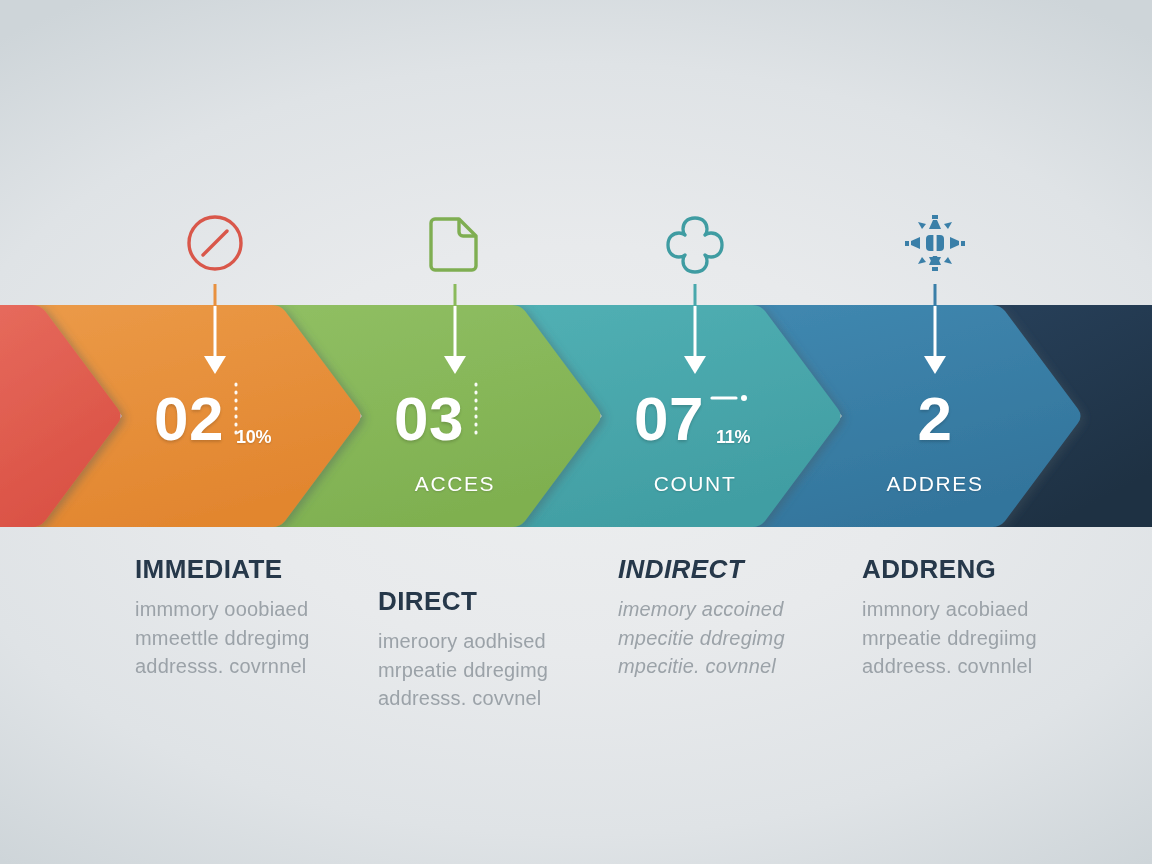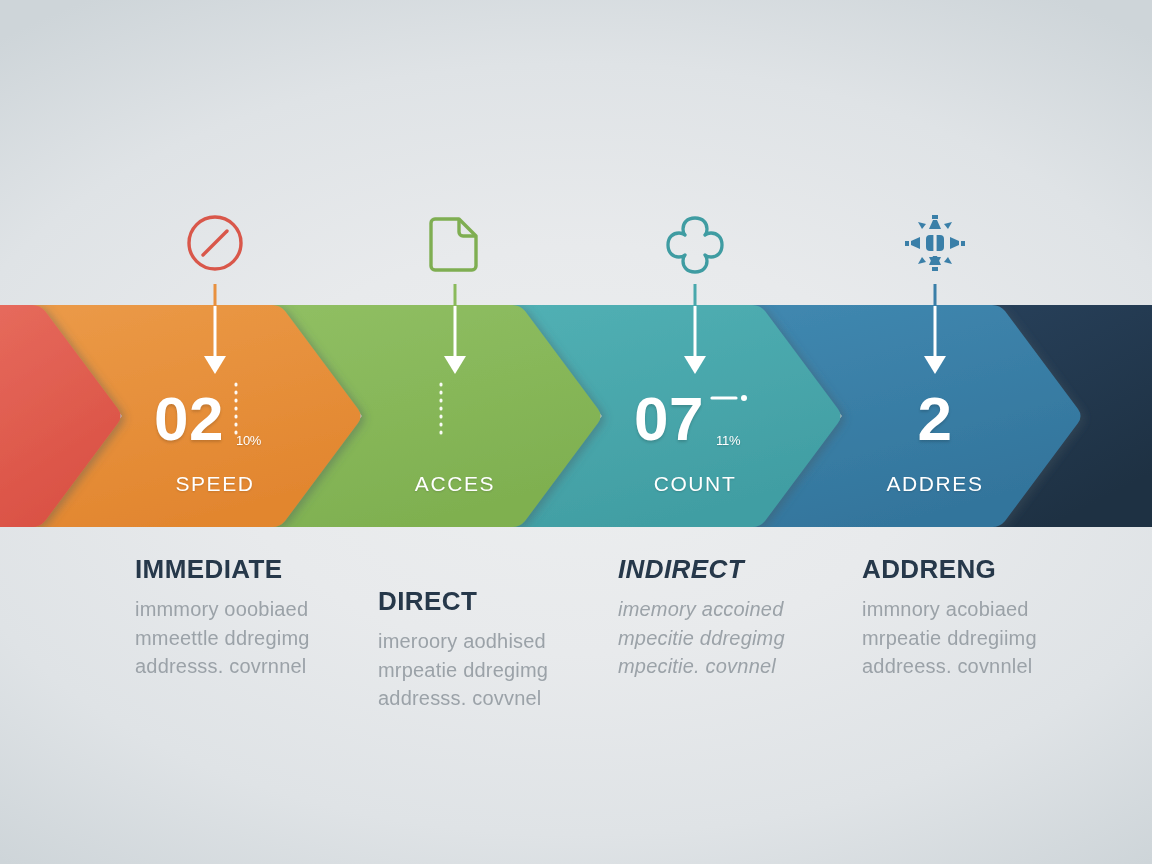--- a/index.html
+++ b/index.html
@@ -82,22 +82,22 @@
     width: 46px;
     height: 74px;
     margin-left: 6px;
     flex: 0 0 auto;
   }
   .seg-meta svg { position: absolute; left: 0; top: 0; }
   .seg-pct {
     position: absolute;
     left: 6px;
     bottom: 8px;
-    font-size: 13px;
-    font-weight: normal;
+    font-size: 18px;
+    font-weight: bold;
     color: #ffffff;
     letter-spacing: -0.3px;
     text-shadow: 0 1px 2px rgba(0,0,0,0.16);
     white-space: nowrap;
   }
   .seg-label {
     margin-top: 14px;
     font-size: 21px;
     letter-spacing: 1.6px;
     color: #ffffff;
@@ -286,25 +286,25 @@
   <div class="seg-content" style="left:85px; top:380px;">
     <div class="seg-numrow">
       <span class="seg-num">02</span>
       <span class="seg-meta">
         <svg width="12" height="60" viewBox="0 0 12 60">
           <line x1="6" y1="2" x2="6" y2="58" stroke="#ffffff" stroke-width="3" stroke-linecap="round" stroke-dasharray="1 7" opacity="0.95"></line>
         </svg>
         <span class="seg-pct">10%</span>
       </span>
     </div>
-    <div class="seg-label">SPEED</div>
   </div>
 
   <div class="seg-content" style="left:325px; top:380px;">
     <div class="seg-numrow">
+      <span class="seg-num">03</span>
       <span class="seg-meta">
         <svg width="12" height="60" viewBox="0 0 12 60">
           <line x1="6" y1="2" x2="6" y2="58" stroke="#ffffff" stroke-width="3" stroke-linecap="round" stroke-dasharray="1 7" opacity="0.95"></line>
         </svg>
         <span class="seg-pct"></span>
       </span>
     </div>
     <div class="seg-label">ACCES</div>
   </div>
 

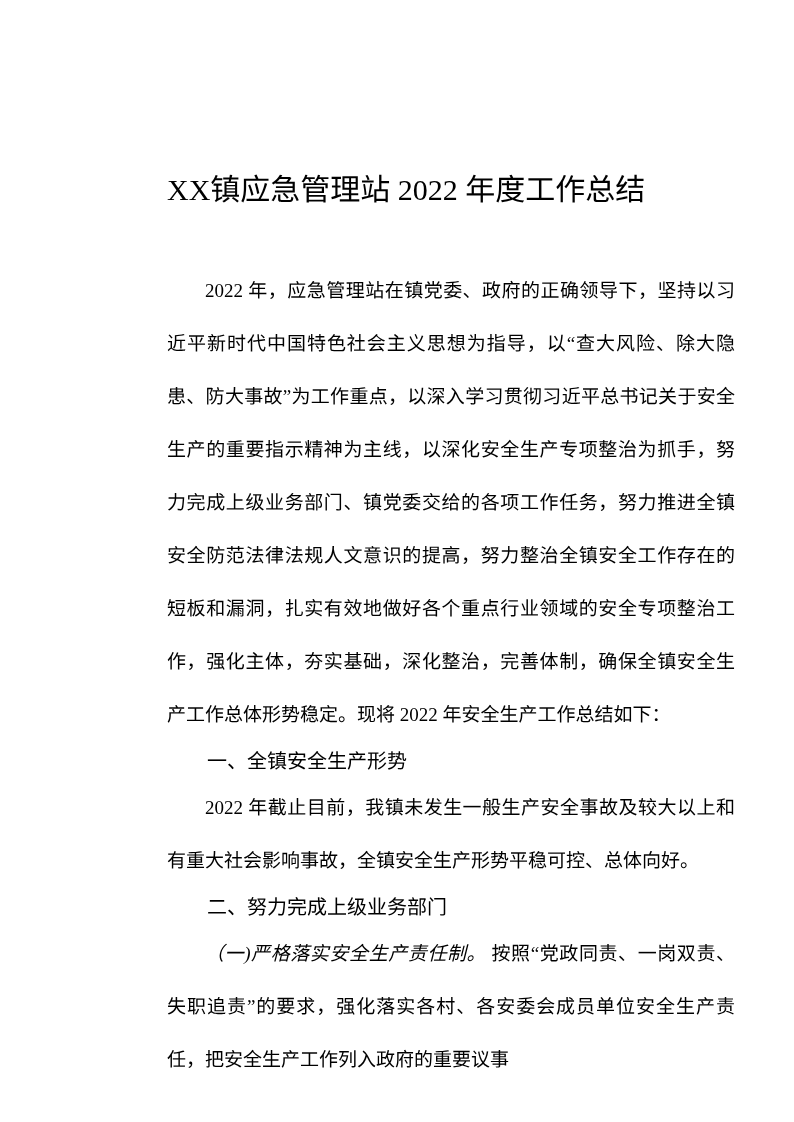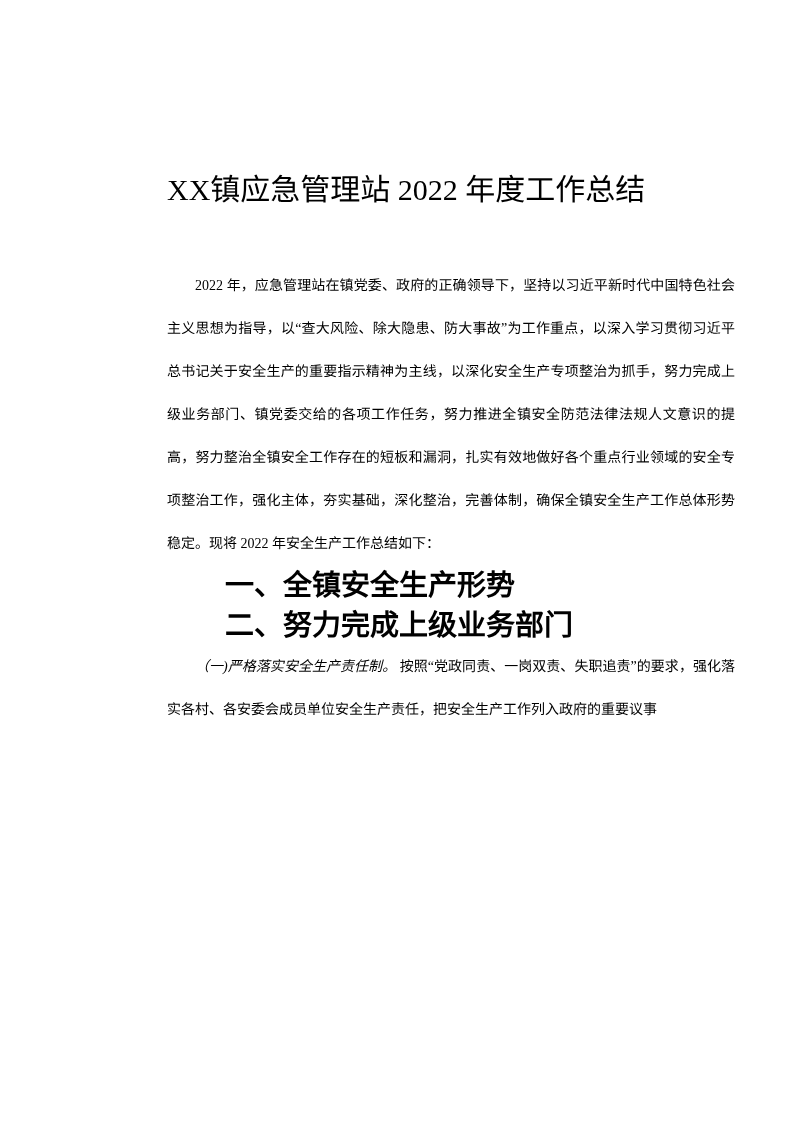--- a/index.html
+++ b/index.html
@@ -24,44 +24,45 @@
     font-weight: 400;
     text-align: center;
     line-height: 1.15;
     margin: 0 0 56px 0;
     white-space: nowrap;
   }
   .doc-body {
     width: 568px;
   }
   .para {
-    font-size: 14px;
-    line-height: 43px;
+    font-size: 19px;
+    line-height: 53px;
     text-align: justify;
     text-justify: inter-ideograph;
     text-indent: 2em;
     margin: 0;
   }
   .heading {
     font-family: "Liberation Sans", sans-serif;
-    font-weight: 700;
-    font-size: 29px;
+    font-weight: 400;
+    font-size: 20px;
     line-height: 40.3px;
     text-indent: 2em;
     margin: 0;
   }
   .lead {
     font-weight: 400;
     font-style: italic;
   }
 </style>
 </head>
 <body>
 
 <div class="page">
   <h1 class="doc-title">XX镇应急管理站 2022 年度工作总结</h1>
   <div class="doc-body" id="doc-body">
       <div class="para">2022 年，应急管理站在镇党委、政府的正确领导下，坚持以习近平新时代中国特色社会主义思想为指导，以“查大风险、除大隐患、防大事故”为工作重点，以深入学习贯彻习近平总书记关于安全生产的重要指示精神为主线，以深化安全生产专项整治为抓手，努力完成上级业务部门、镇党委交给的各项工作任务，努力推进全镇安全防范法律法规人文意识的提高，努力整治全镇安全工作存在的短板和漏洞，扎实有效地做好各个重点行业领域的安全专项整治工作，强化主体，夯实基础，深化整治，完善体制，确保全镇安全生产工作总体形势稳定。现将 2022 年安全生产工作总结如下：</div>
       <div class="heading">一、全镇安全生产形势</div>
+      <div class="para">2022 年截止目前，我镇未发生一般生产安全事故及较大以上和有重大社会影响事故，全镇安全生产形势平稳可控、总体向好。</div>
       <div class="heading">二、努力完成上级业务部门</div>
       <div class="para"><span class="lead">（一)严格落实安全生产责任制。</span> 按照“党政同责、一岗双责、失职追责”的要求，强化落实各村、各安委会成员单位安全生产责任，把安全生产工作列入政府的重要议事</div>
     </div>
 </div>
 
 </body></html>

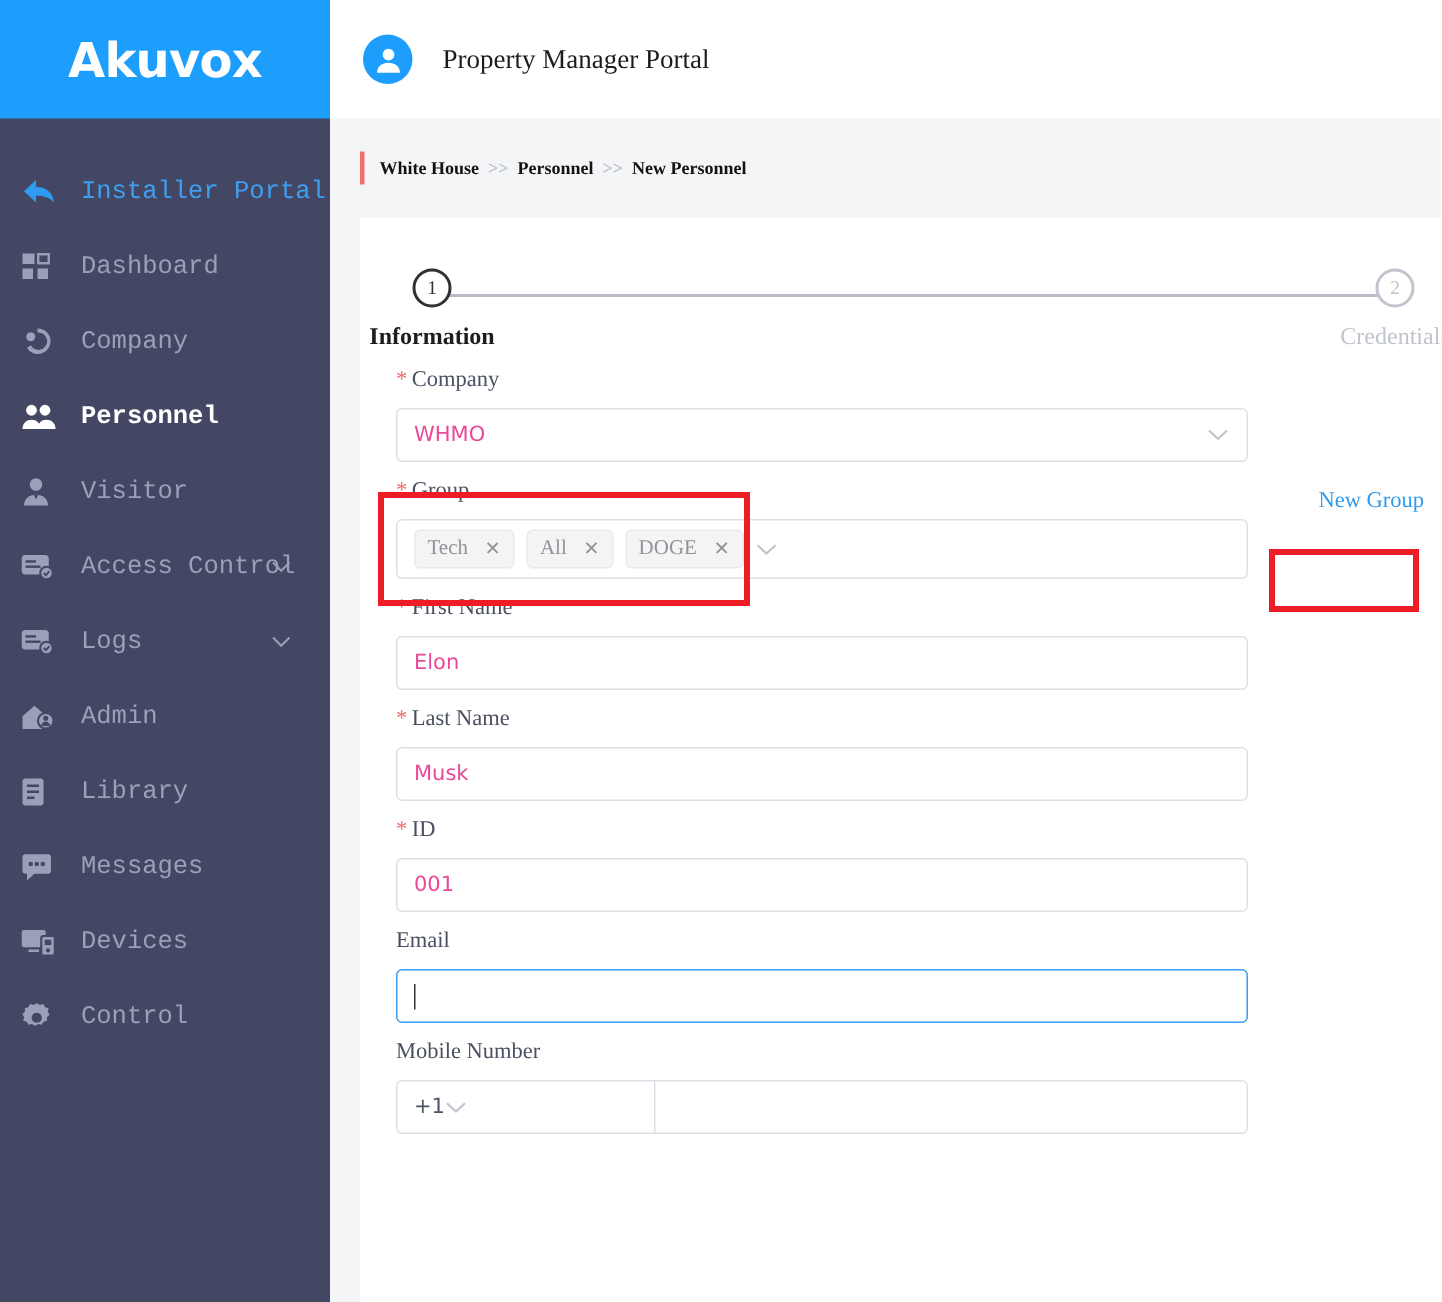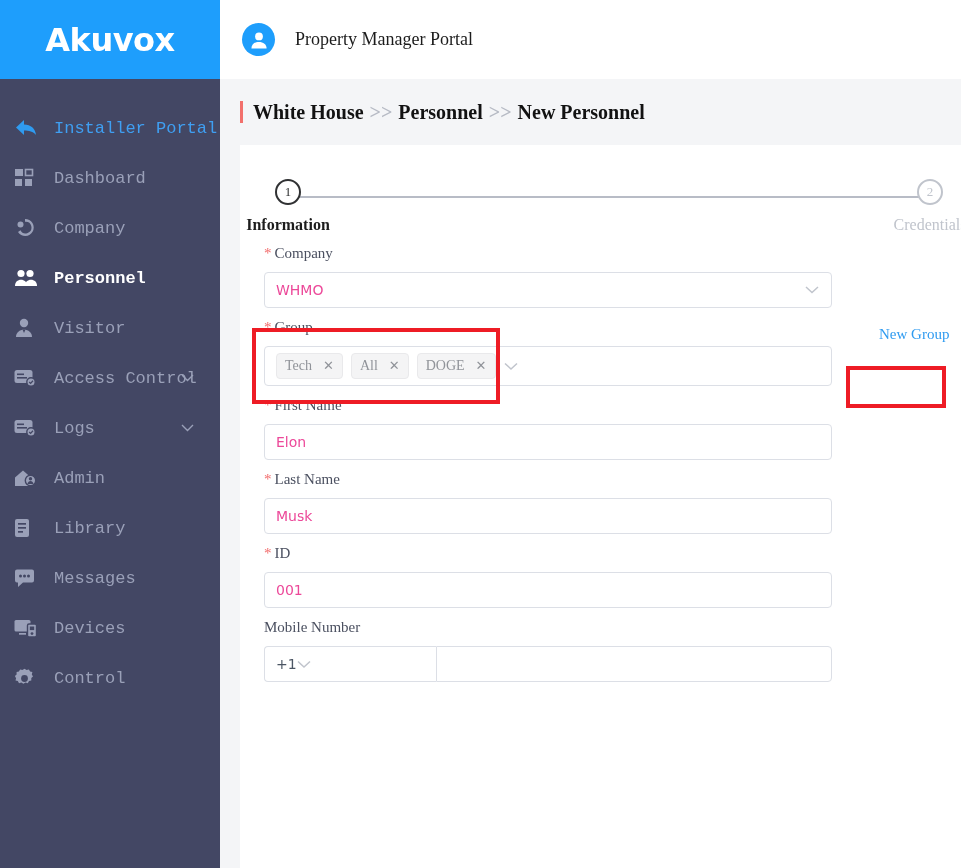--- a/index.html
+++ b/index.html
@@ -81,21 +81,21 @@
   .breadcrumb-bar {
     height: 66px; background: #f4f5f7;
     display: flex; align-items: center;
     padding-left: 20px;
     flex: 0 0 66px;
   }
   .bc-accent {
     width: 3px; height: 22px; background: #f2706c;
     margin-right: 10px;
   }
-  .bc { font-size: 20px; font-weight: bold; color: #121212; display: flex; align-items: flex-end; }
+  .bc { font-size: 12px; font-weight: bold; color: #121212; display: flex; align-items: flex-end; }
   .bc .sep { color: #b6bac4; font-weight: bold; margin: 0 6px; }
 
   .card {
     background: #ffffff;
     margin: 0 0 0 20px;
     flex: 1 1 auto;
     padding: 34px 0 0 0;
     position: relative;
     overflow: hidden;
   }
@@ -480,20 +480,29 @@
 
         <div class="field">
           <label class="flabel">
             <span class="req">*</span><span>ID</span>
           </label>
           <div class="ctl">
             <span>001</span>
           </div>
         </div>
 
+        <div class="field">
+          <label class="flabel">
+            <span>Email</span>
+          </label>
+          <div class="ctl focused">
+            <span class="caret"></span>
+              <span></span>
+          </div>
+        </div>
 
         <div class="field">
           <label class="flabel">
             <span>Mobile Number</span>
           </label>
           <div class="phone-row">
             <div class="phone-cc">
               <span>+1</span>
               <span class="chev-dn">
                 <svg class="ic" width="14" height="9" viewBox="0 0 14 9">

● ● ●

### Exercise aim
Return, word for word, the line containing "margin-right: 10px;" and all lines after it through the last line of the records, and nothing else.

### Expected answer
     margin-right: 10px;
   }
-  .bc { font-size: 20px; font-weight: bold; color: #121212; display: flex; align-items: flex-end; }
+  .bc { font-size: 12px; font-weight: bold; color: #121212; display: flex; align-items: flex-end; }
   .bc .sep { color: #b6bac4; font-weight: bold; margin: 0 6px; }
 
   .card {
     background: #ffffff;
     margin: 0 0 0 20px;
     flex: 1 1 auto;
     padding: 34px 0 0 0;
     position: relative;
     overflow: hidden;
   }
@@ -480,20 +480,29 @@
 
         <div class="field">
           <label class="flabel">
             <span class="req">*</span><span>ID</span>
           </label>
           <div class="ctl">
             <span>001</span>
           </div>
         </div>
 
+        <div class="field">
+          <label class="flabel">
+            <span>Email</span>
+          </label>
+          <div class="ctl focused">
+            <span class="caret"></span>
+              <span></span>
+          </div>
+        </div>
 
         <div class="field">
           <label class="flabel">
             <span>Mobile Number</span>
           </label>
           <div class="phone-row">
             <div class="phone-cc">
               <span>+1</span>
               <span class="chev-dn">
                 <svg class="ic" width="14" height="9" viewBox="0 0 14 9">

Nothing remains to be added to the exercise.